Con l’emergenza coronavirus in corso, continua il nostro approfondimento sullo “stato di salute” della sanità italiana. Se i nostri medici e i nostri infermieri sono un’eccellenza, di certo non lo è la classe politica che da 10 anni gli ha tagliato risorse, chiudendo ospedali e bruciando 43mila posti di lavoro pubblici. Il danno più grande lo ha fatto Mario Monti, come analizzavamo in un precedente articolo, ma la batosta finale lo hanno dato alcuni piani di rientro regionali. Il peggiore? Quello del Lazio di Nicola Zingaretti, attuale segretario del Partito Democratico. Il sistema è in palese sofferenza, soprattutto nelle aree interne e nelle zone di provincia. Mica a Roma.
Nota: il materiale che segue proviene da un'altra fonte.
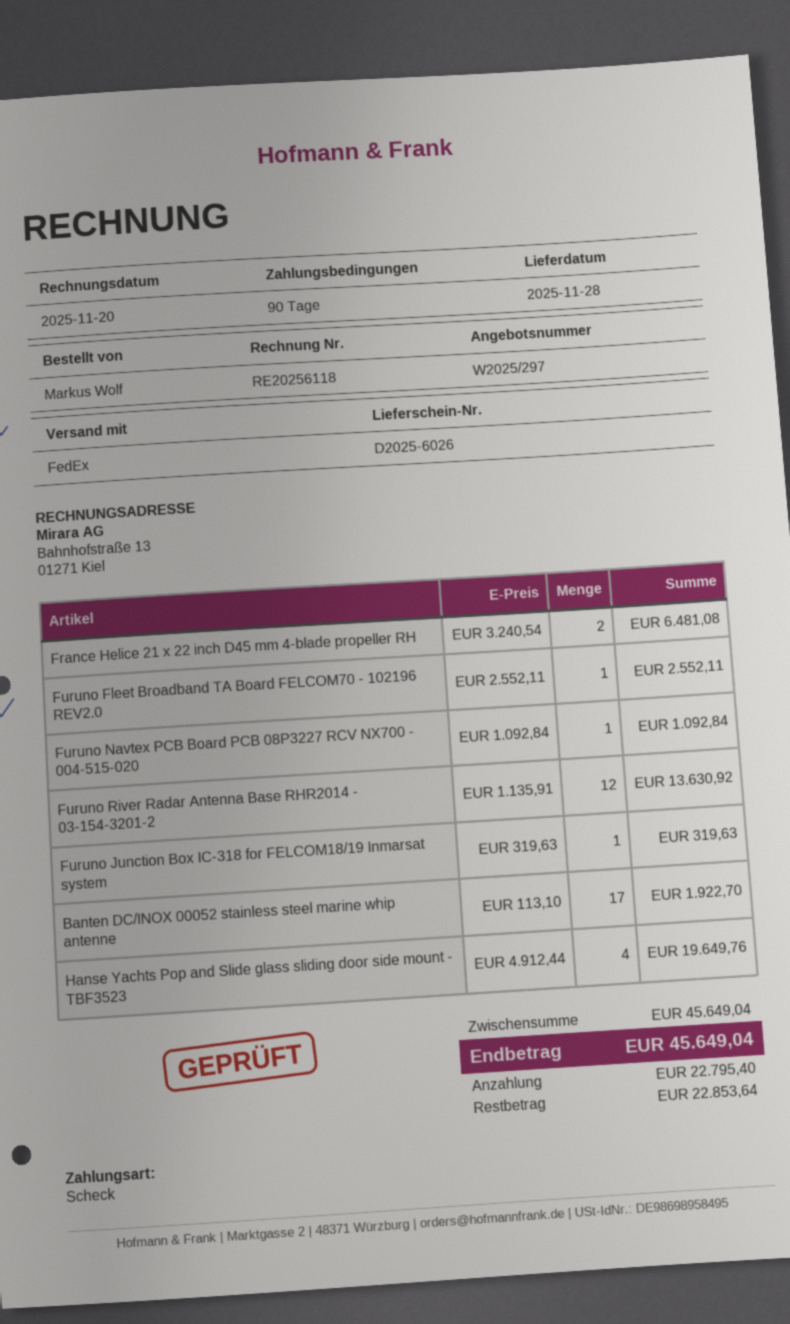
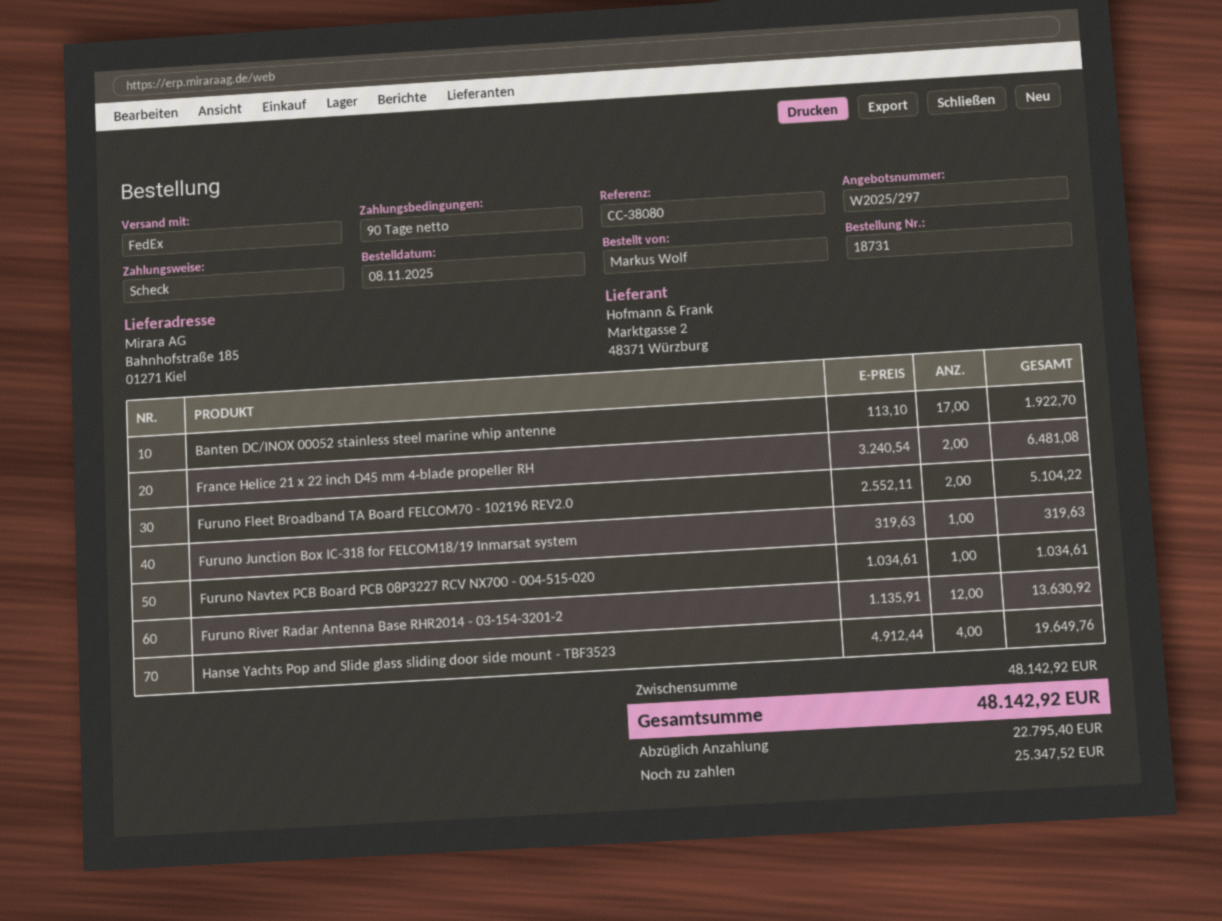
Furuno Fleet Broadband TA Board FELCOM70 - 102196 REV2.0: 1 x 2552.11 = 2552.11 -> 2 x 2552.11 = 5104.22
Furuno Navtex PCB Board PCB 08P3227 RCV NX700 - 004-515-020: 1 x 1092.84 = 1092.84 -> 1 x 1034.61 = 1034.61
subtotal: 45649.04 -> 48142.92
total: 45649.04 -> 48142.92
balance: 22853.64 -> 25347.52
Nel Lazio il rischio che il sistema non ce la faccia a reggere l’impatto è alto. Come analizza anche Sarah Gainsforth in un suo approfondito articolo pubblicato su Fanpage, “negli ultimi 9 anni sono stati sottratti al sistema sanitario nazionale circa 37 miliardi di euro, si legge nel rapporto Gimbe 2019. Tra il 2013 e il 2019 si registra una riduzione di 10mila posti letto per degenza ordinaria nelle strutture di ricovero pubbliche. Al 2016, il 30% dei posti letto del SSN è situato in strutture private accreditate, in aumento di 3,2 punti dal 2007. Per legge la dotazione dovrebbe essere di 3,7 posti letto ogni 1.000 abitanti ma la dotazione media è di 2,9 (dati 2017). La dotazione del Lazio rispecchia la media”.
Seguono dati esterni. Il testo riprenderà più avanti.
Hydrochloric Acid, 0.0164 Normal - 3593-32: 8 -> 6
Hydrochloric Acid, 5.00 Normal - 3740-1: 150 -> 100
E restiamo sul caso Lazio. Nel 2019 la sanità della Regione Lazio è uscita dal commissariamento. Una cosa positiva? Certo. Bravo Zingaretti. Ma chi ne ha fatto le spese? La sanità pubblica, appunto, e le tante aree interne che ora non hanno più le strutture sanitarie. “Secondo i dati del Ministero della Salute nel 2011 il Lazio aveva complessivamente 72 strutture di ricovero pubbliche, scese a 56 nel 2017, con un saldo negativo di 16 strutture. In particolare, nel 2011 il Lazio aveva 46 ospedali a gestione diretta, nel 2017 (ultimi dati disponibili) erano 33. A Roma il Forlanini, il Santa Maria della Pietà, il San Giacomo hanno chiuso; il San Filippo Neri, il Sant’Eugenio e il San Camillo sono stati ridimensionati”.
Lo smantellamento del settore pubblico favorisce quello privato, è logico. Ma l’esternalizzazione di funzioni che il settore pubblico rinuncia a svolgere continua ad essere finanziato dal pubblico. E questo è il vero paradosso Zingaretti. “Considerando che i fondi sanitari sono garantiti da una quota consistente di denaro pubblico sotto forma di spesa fiscale, e che buona parte di questa alimenta business privati, questo sistema di fatto si sostituisce al pubblico e spiana la strada alla privatizzazione”, si legge ancora nel rapporto GIMBE. La sanità pubblica ha bisogno di essere rimessa al centro. E ce ne rendiamo conto ora, in piena emergenza.